SOURCE DATA START
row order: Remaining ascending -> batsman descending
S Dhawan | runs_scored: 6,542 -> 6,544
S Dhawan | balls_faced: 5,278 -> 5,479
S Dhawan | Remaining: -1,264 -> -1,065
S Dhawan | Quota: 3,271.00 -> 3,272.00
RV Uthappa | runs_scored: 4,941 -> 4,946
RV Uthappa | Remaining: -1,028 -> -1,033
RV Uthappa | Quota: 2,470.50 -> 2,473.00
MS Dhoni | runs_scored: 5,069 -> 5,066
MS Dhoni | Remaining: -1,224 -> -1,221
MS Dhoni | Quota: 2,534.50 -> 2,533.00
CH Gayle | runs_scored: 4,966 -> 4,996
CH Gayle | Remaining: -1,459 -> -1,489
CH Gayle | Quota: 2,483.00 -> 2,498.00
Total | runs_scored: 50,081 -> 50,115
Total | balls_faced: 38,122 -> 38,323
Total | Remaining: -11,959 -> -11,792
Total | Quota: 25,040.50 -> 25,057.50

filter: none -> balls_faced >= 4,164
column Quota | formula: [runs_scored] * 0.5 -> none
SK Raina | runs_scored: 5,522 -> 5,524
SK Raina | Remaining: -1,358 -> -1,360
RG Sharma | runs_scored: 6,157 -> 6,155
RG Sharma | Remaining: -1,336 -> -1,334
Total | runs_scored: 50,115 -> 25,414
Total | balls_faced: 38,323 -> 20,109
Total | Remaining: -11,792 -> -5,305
SOURCE DATA END
Reproduce each line, exactly as it appears, from the one that contains "MS Dhoni | Remaining: -1,224 -> -1,221" through the last line of the records. Add no other lines.

MS Dhoni | Remaining: -1,224 -> -1,221
MS Dhoni | Quota: 2,534.50 -> 2,533.00
CH Gayle | runs_scored: 4,966 -> 4,996
CH Gayle | Remaining: -1,459 -> -1,489
CH Gayle | Quota: 2,483.00 -> 2,498.00
Total | runs_scored: 50,081 -> 50,115
Total | balls_faced: 38,122 -> 38,323
Total | Remaining: -11,959 -> -11,792
Total | Quota: 25,040.50 -> 25,057.50

filter: none -> balls_faced >= 4,164
column Quota | formula: [runs_scored] * 0.5 -> none
SK Raina | runs_scored: 5,522 -> 5,524
SK Raina | Remaining: -1,358 -> -1,360
RG Sharma | runs_scored: 6,157 -> 6,155
RG Sharma | Remaining: -1,336 -> -1,334
Total | runs_scored: 50,115 -> 25,414
Total | balls_faced: 38,323 -> 20,109
Total | Remaining: -11,792 -> -5,305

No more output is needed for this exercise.